10. Contrary to popular belief, Bagehot did not advocate LLR: in the final chapter of his book “Lombard Street” he simply said he thought LLR was so entrenched that it would be very difficult to remove.

11. It is often argued that if the PROPORTION of funding for money lenders that comes from shares is sufficiently high (i.e. if bank capital ratios are high enough), that solves the problem: that is, the chance of depositors losing out can be reduced to a vanishing small level. Thus there is no need for 100% of those who fund money lending to be exposed to risk, i.e. depositors can still to some extent fund money lending.

A problem with that argument is that if those depositors are in fact totally safe at say a 30% capital ratio, then they’d also be totally safe of the rules of the game were changed and their stakes in money lenders became say preference shares. And in that case, those shareholders would charge the same for funding the bank as those former depositors (because the charge made by funders is related to risk, and the risk in both cases is the same). Thus if bank capital ratios are raised to whatever level makes banks totally safe (say 30%), then the cost of funding banks will not rise any further if the ratio is raised to 100%.


Arguments against separation.

The main argument put against separating lending from deposit accepting (put for example by the UK’s Independent Commission on Banking) is that the result would be large amounts of money not being used: effectively, if you like, money sitting in metaphorical safe deposit boxes. The result, allegedly, would be a fall in demand and rise in unemployment.

The answer to that is that the deflationary effect of the separation can easily be countered by standard stimulatory measures, e.g. simply having the state print money and spend it (and/or cut taxes). Thus there is no reason for separation to increase unemployment.


Interest rates.

Another poor argument put against separation is that it would raise interest rates which allegedly would reduce investment and cut economic growth.

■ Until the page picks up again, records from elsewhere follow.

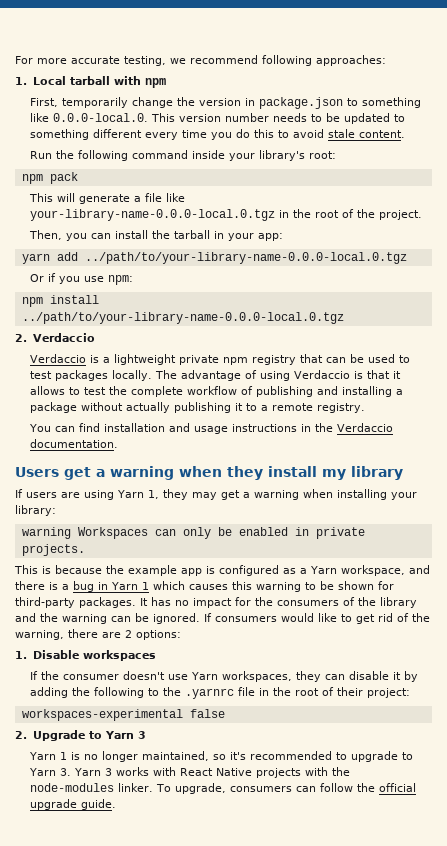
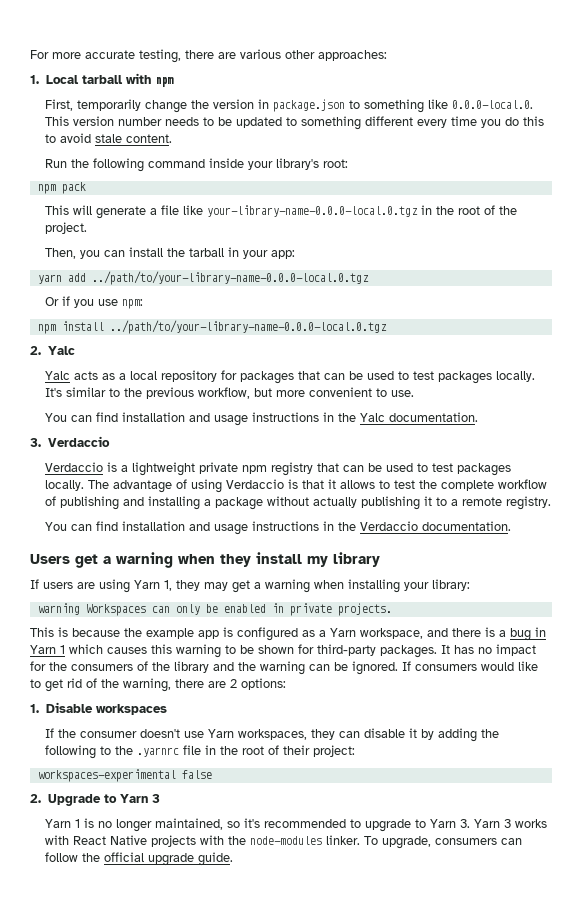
- For more accurate testing, we recommend following approaches:
+ For more accurate testing, there are various other approaches:
- 2. Verdaccio
+ 2. Yalc
+ Yalc acts as a local repository for packages that can be used to test packages locally. It's similar to the previous workflow, but more convenient to use.
+ You can find installation and usage instructions in the Yalc documentation.
+ 3. Verdaccio

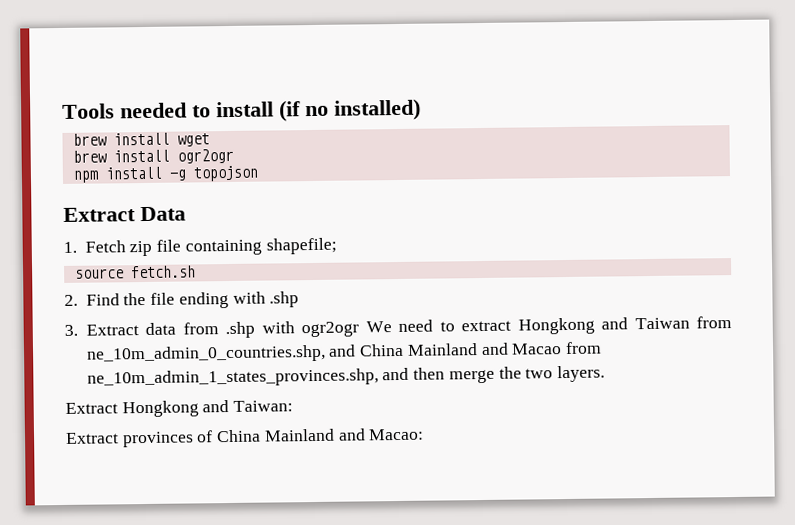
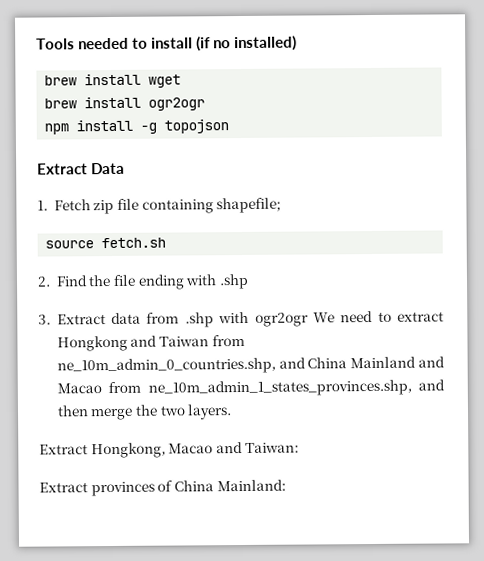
- Extract Hongkong and Taiwan:
+ Extract Hongkong, Macao and Taiwan:
- Extract provinces of China Mainland and Macao:
+ Extract provinces of China Mainland:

The answer to that is that as is widely accepted in economics, GDP is maximised where there is an absence of subsidies, except where there is a clear social case for a subsidy, as is doubtless the case with for example kid’s education. Or in more general terms, there is a case for subsidies and taxes where those subsidies put right an instance of market failure. (Taxes are imposed for example on alcohol because it is thought, rightly no doubt, that social harm derives from excess alcohol consumption.)

However, the onus is on those advocating subsidies and taxes to prove the existence of social benefits, market failure and so on. To repeat, the general and widely accepted rule is that GDP is maximised where market prices prevail, i.e. where there is an absence of subsidies or taxes.

In short the free market rate of interest is probably somewhat higher than the currently prevailing rate, thus moving to that higher rate ought to increase GDP, not reduce it, as claimed by the ICB and others.